Operation Chokehold and the AT&T Notwork | IT With IQ

Operation Chokehold and the AT&T Notwork

. December 17, 2009 . 0 Comments

So, this week fake Steve Jobs popped up all over the mac landscape. He, like most of us, is constantly frustrated with the ongoing AT&T network debacle. Dropped calls, lousy voice quality, huge coverage dead zones have become the daily norm for iPhone users. In this day and age of technological marvels it’s nothing short of embarrassing.

And the cause of the lousy service suddenly seems a little up in the air. The New York Times ran an article this past week about how AT&T is actually the highest rated wireless network worldwide. An odd statement until you read on to find out that when the network was tested, iPhones were not used in any of the tests. Which shines a light on a possibility that it’s not the network that’s the problem, but rather Apple’s hardware. I’ve verified that separately with several clients and friends of mine who have AT&T, but don’t use iPhones and they all seem to have good call quality and fewer dropped calls than I do. So maybe there’s something to it.

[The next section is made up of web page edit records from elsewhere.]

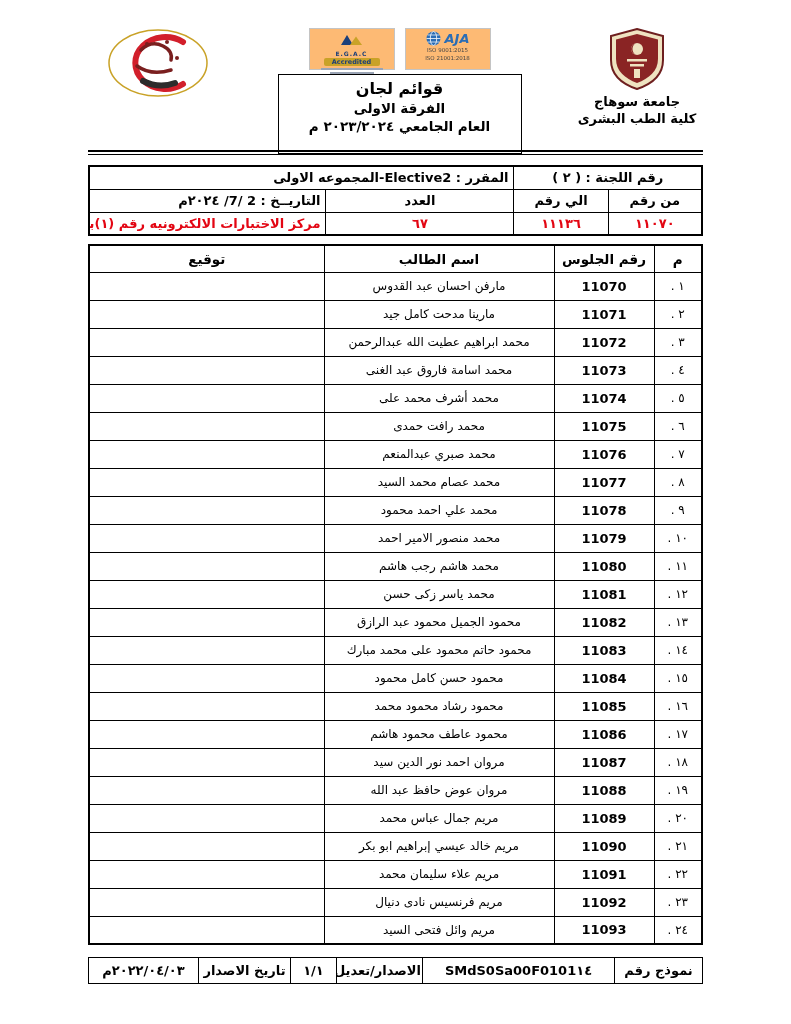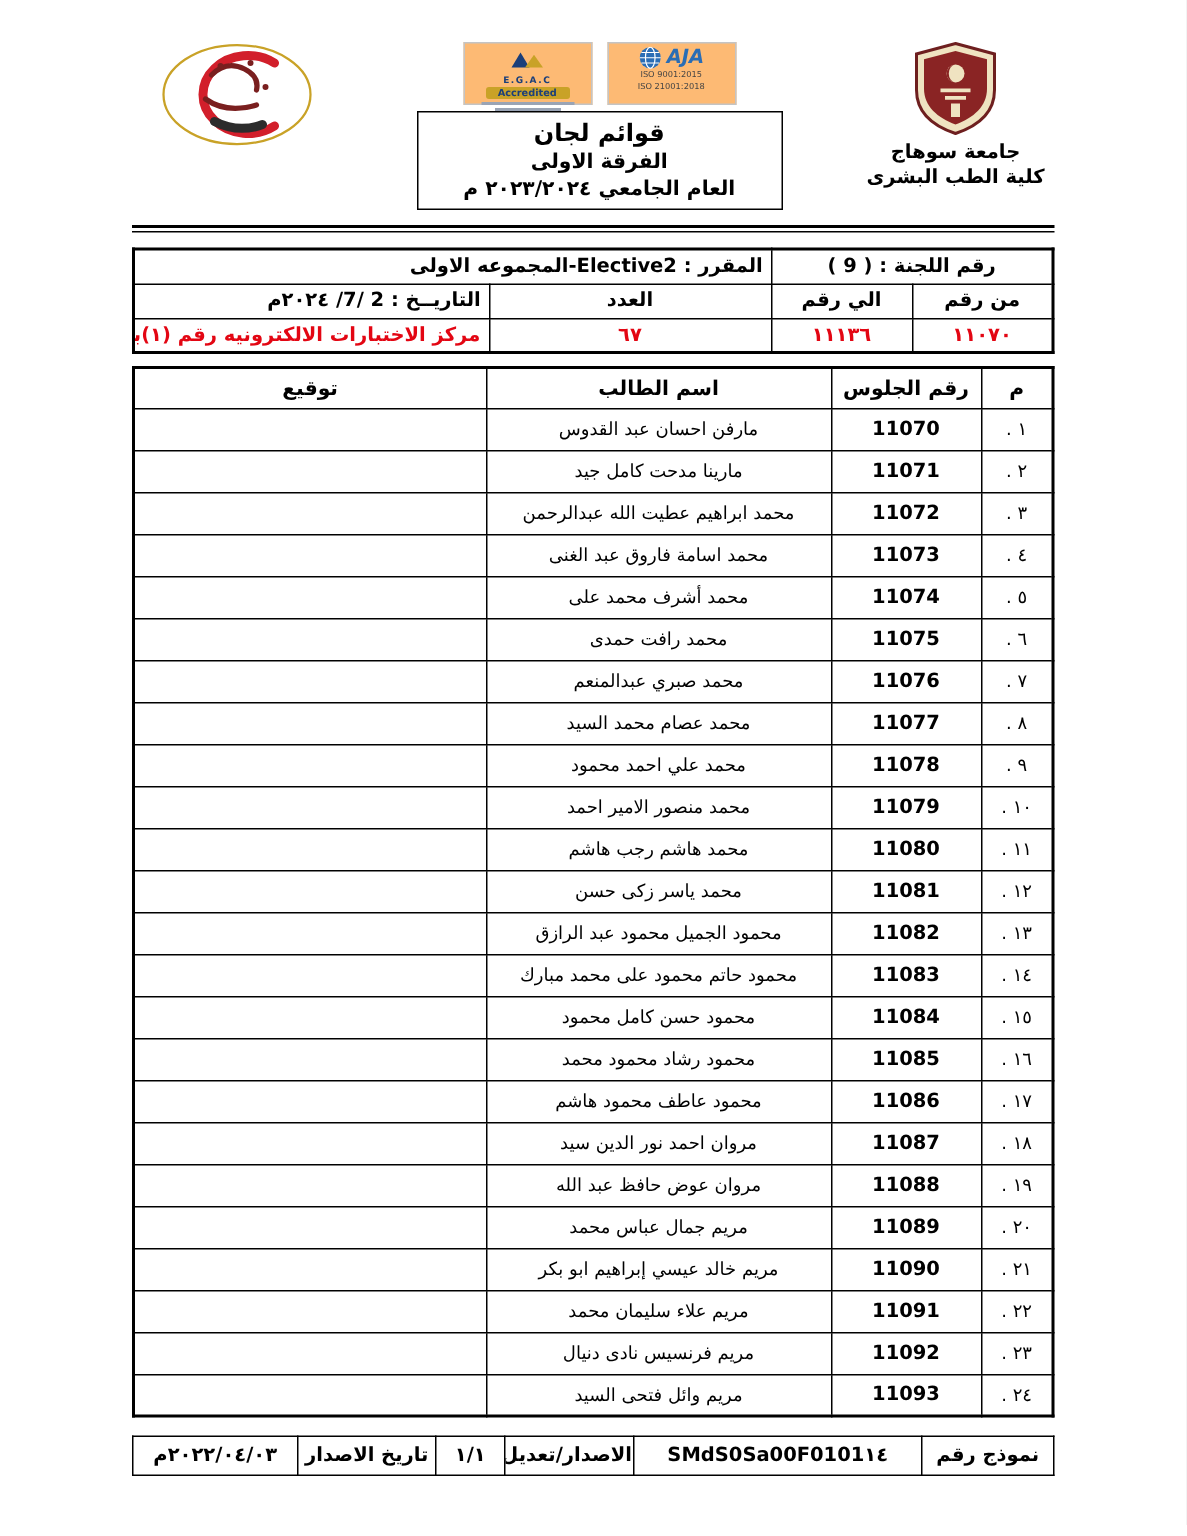--- a/index.html
+++ b/index.html
@@ -16,21 +16,21 @@
   .hdr-center { flex: 1; display: flex; flex-direction: column; align-items: center; }
   .badges { display: flex; direction: ltr; gap: 10px; align-items: flex-start; margin-bottom: 4px; }
   .badge { background: #fdba74; border: 1px solid #c4c4c4; width: 86px; height: 42px; padding: 2px 3px; text-align: center; }
   .egac-name { font-size: 6px; font-weight: bold; color: #1b3f7a; letter-spacing: 1px; }
   .egac-ribbon { background: var(--gold); color: #1b3f7a; font-size: 6.5px; font-weight: bold; margin: 1px auto; width: 56px; border-radius: 2px; }
   .blur-line { height: 2px; background: #9aa4b5; margin: 2px auto; }
   .w1 { width: 62px; } .w2 { width: 44px; }
   .aja-top { display: flex; align-items: center; justify-content: center; gap: 4px; }
   .aja-name { font-size: 13px; font-weight: bold; color: #2a6db5; font-style: italic; }
   .aja-iso { font-size: 5.5px; color: #444; line-height: 1.5; }
-  .title-box { border: 1px solid #000; width: 244px; padding: 4px 8px 5px; text-align: center; }
+  .title-box { border: 1px solid #000; width: 244px; padding: 4px 8px 19px; text-align: center; }
   .t-main { font-weight: bold; font-size: 16px; }
   .t-sub { font-weight: bold; font-size: 13.5px; margin-top: 2px; }
   .hdr-dept { width: 140px; text-align: center; }
   .dept-box { border: 1px solid #000; font-weight: bold; font-size: 11.5px; padding: 3px 4px; margin-top: 3px; direction: rtl; }
   
   .double-rule { margin: 6px 0 10px 0; height: 5px; border-top: 2.5px solid #000; border-bottom: 1.5px solid #000; }
   
   table { border-collapse: collapse; direction: rtl; width: 100%; table-layout: fixed; }
   .info-table { border: 2px solid #000; }
   .info-table td { border: 1px solid #000; height: 23px; font-weight: bold; font-size: 13px; text-align: center; padding: 0 5px; overflow: hidden; white-space: nowrap; }
@@ -121,21 +121,21 @@
 
   <table class="info-table">
     <colgroup>
         <col style="width:94px">
         <col style="width:94px">
         <col style="width:188px">
         <col>
       </colgroup>
     <tbody>
         <tr>
-      <td colspan="2">رقم اللجنة : ( 9 )</td>
+      <td colspan="2">رقم اللجنة : ( ٢ )</td>
       <td colspan="2" class="start">المقرر : Elective2-المجموعه الاولى</td>
     </tr>
     <tr>
       <td>من رقم</td>
       <td>الي رقم</td>
       <td>العدد</td>
       <td class="start">التاريــخ :  2 /7/ ٢٠٢٤م</td>
     </tr>
     <tr>
       <td class="red num-red">١١٠٧٠</td>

Then there’s also the fact that AT&T has the most smartphone, and that their data network experienced a 4000% increase in usage after the iPhone 3G was released. That’s a big enough increase to stretch any network a bit thin, even Verizon…

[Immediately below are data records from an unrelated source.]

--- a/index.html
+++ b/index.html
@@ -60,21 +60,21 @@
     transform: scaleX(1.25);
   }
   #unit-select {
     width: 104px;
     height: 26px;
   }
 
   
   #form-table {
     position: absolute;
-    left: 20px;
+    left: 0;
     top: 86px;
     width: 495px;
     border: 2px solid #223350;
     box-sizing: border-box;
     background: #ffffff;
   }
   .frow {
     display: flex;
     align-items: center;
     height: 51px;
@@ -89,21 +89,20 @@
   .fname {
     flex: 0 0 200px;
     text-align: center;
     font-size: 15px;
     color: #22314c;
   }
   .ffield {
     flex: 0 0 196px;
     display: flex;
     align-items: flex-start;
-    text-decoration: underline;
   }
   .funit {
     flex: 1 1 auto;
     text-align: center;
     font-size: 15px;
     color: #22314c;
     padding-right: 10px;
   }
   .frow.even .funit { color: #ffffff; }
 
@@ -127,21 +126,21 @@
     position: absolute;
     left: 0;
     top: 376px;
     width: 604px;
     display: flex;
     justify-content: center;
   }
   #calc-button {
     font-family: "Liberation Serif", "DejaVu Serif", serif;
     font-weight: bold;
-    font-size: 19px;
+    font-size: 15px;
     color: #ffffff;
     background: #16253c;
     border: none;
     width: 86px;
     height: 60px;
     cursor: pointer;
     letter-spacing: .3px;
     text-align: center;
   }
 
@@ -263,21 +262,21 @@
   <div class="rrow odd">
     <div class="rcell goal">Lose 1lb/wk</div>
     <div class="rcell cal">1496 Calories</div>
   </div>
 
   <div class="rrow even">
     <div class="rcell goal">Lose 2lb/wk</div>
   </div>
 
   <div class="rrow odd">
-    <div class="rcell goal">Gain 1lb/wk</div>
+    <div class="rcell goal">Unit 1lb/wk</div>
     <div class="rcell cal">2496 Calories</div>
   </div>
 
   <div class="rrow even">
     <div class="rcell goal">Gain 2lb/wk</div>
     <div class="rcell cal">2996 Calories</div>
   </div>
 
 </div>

Which brings me to Verizon’s dirext attacks on AT&T and their network with the very funny island of misfit toys ad that features the iPhone next to the misfit toys from the old Rudolph the red nosed reindeer Christmas special due to AT&T’s spotty 3G coverage. AT&T tried to sue to get the ads taken of the air, but lost the injunction order because the judge didn’t see anything false about the ads. AT&T has a spotty network and we all know it. Just AT&T’s karma that they would end up with a judge that’s probably been suffering with his own iphone’s lousy service. Serves them right.

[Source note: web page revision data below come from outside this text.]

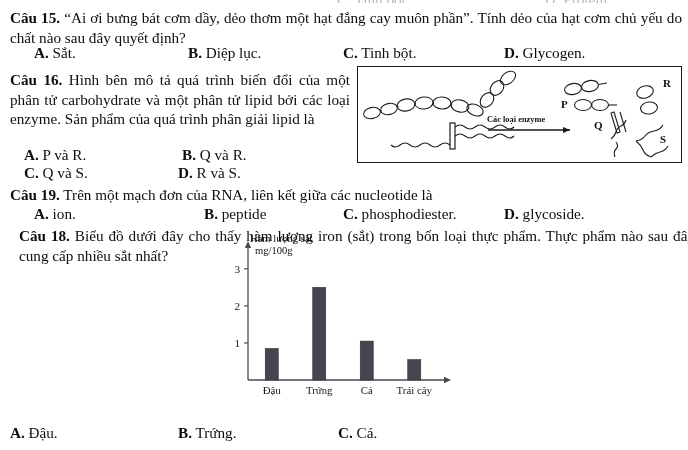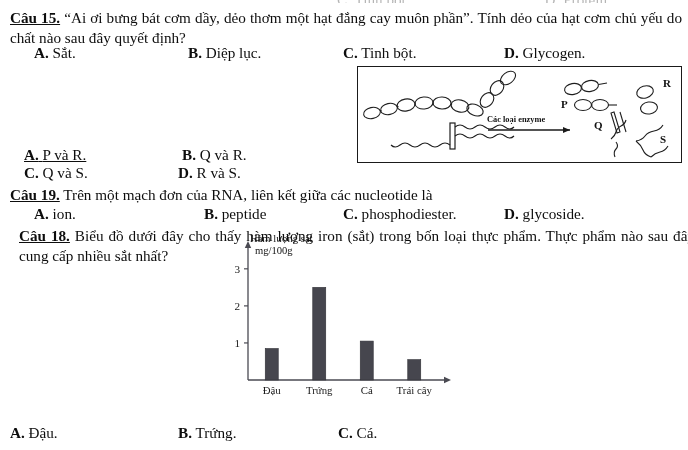--- a/index.html
+++ b/index.html
@@ -5,21 +5,21 @@
   html,body{margin:0;padding:0;}
   body{
     width:688px;height:450px;
     background:#ffffff;
     font-family:"Liberation Serif", serif;
     color:#0d0d0d;
     overflow:hidden;
     position:relative;
   }
   .page{position:relative;width:688px;height:450px;}
-  .qlabel{font-weight:bold;text-decoration:underline;}
+  .qlabel{font-weight:bold;}
   .opt-letter{font-weight:bold;}
 
   
   .cutrow{
     position:absolute;left:0;top:-9px;width:688px;height:12px;
     overflow:hidden;opacity:.30;
   }
   .cutrow .cols{display:flex;font-size:15.2px;}
   .cutrow .c1{margin-left:337px;}
   .cutrow .c2{margin-left:135px;}
@@ -79,23 +79,29 @@
     </div>
   </div>
 
   <div class="optrow" style="top:44px;">
     <span style="left:24px;"><span class="opt-letter">A.</span> <span>Sắt.</span></span>
     <span style="left:178px;"><span class="opt-letter">B.</span> <span>Diệp lục.</span></span>
     <span style="left:333px;"><span class="opt-letter">C.</span> <span>Tinh bột.</span></span>
     <span style="left:494px;"><span class="opt-letter">D.</span> <span>Glycogen.</span></span>
   </div>
 
+  <div class="q16">
+    <div class="body">
+      <span class="qlabel">Câu 16.</span>
+      <span>Hình bên mô tả quá trình biến đổi của một phân tử carbohydrate và một phân tử lipid bởi các loại enzyme. Sản phẩm của quá trình phân giải lipid là</span>
+    </div>
+  </div>
 
   <div class="q16opts" style="top:146px;">
-    <span style="left:14px;text-decoration:underline;"><span class="opt-letter">A.</span> <span>P và R.</span></span>
+    <span style="left:14px;"><span class="opt-letter">A.</span> <span>P và R.</span></span>
     <span style="left:172px;"><span class="opt-letter">B.</span> <span>Q và R.</span></span>
   </div>
   <div class="q16opts" style="top:164px;">
     <span style="left:14px;"><span class="opt-letter">C.</span> <span>Q và S.</span></span>
     <span style="left:168px;"><span class="opt-letter">D.</span> <span>R và S.</span></span>
   </div>
 
   <div class="diagram">
     <svg width="322" height="94" viewBox="0 0 322 94">
       <g stroke="#1e1e1e" fill="none" stroke-width="1.1">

But to at&t’s credit, comparing their network to Verizon is not exactly apples to apples. AT&T has a faster 3G network first off, and also has a network that allows both voice and data connections simultaneously. That’s important for a road warrior like me who frequently will be on a call and checking email or getting maps at the same time. So until Verizon adds that capability, I’m not taking my patronage anywhere.

Which brings us to fake Steve Jobs. While the light is on AT&T and their network, the execs at AT&T had a brilliant (not really) idea. If they could curb the high end data consumer’s massive drain on their network, they could improve the service for everyone else. The concept is that a relatively small percentage of iPhone users (and I am probably in that group) devour the vast majority of data on the network. These users have streaming apps or are downloading YouTube videos en mass, or are app junkies, or email-aholics and are bringing AT&T to their knees. So if those users (who are currently all on an unlimited data plan) were either charged more for their usage, or given a usage cap, it would male room for the rest of the lower end users to have better service and performance. That’s a huge assumption, and unfair to us upper end users. It hasn’t been put into effect yet, but it was discussed… which is what pissed off Fake Steve. He called out for a protest of aorta on his blog. Asking all AT&T users to run their biggest data munching apps all at the same time for a full hour. He hoped to bring down AT&T’s entire network to make a point. AT&T responded by calling the attempt irresponsible. It would cut out service to millions of users an could prevent emergency communications from occurring. It’s true. It’s pretty irresponsible, and even fake steve withdrew the request, bit it’s an interesting idea and brings up an important point. How do we, the perennially suffering iPhone users let AT&T know how we feel abou their network?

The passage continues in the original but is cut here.